= TASK DETAILS =
Repeat all the data exactly, and where a record holds a picture, leave that picture out.

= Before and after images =
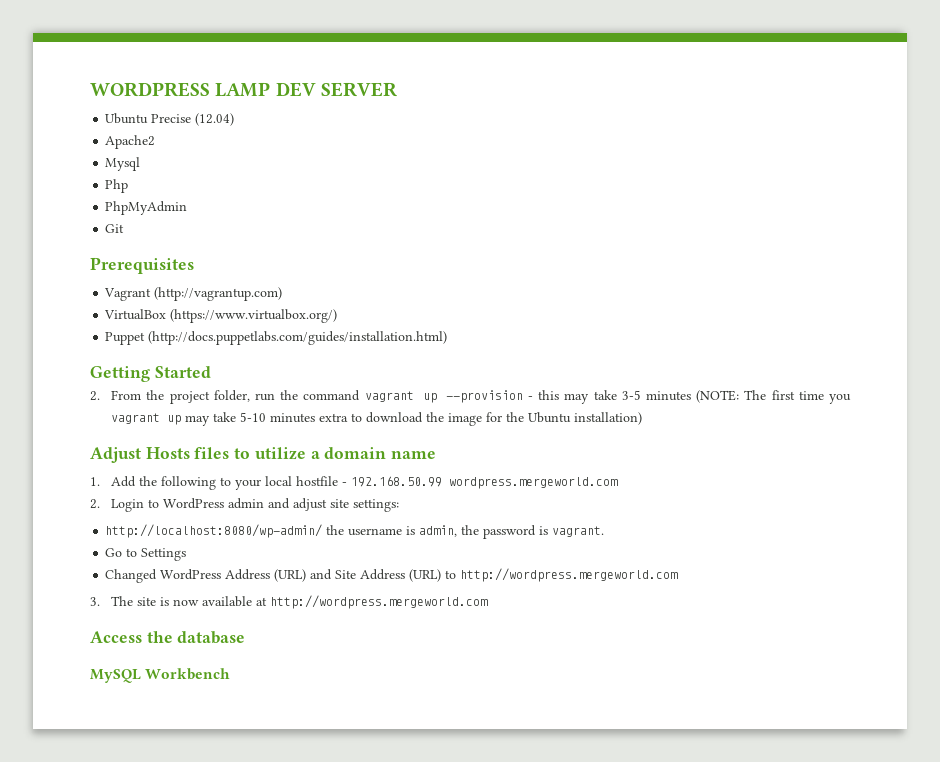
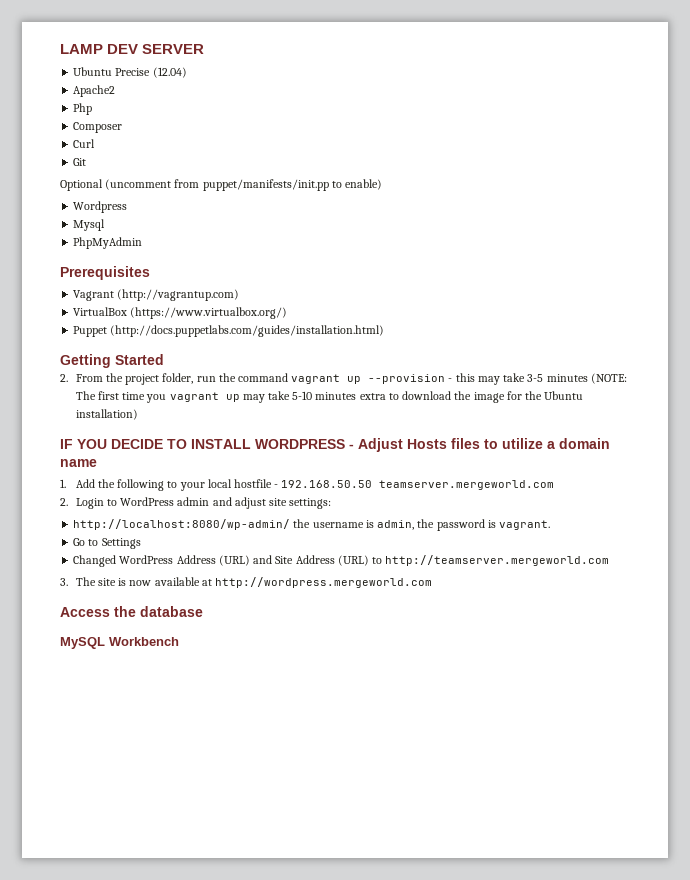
[90,82,210,97] WORDPRESS -> (60, 49) none
(156, 142) none -> [73,103,93,115] [73,122,123,133] [73,139,96,148] [73,158,87,166] [60,179,383,191] [73,201,128,213] // Php // Composer // Curl // Git // Optional (uncomment from puppet/manifests/init.pp to enable) // Wordpress
[105,179,129,193] // Php -> (106, 225) none
[105,224,125,233] // Git -> (143, 243) none
(643, 418) none -> [60,439,354,449] IF YOU DECIDE TO INSTALL WORDPRESS -
[351,476,619,489] 192.168.50.99 wordpress.mergeworld.com -> [281,480,555,490] 192.168.50.50 teamserver.mergeworld.com
[460,568,679,582] http://wordpress.mergeworld.com -> [385,555,610,566] http://teamserver.mergeworld.com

= RESPONSE =
[90,82,210,97] WORDPRESS -> (60, 49) none
(156, 142) none -> [73,103,93,115] [73,122,123,133] [73,139,96,148] [73,158,87,166] [60,179,383,191] [73,201,128,213] // Php // Composer // Curl // Git // Optional (uncomment from puppet/manifests/init.pp to enable) // Wordpress
[105,179,129,193] // Php -> (106, 225) none
[105,224,125,233] // Git -> (143, 243) none
(643, 418) none -> [60,439,354,449] IF YOU DECIDE TO INSTALL WORDPRESS -
[351,476,619,489] 192.168.50.99 wordpress.mergeworld.com -> [281,480,555,490] 192.168.50.50 teamserver.mergeworld.com
[460,568,679,582] http://wordpress.mergeworld.com -> [385,555,610,566] http://teamserver.mergeworld.com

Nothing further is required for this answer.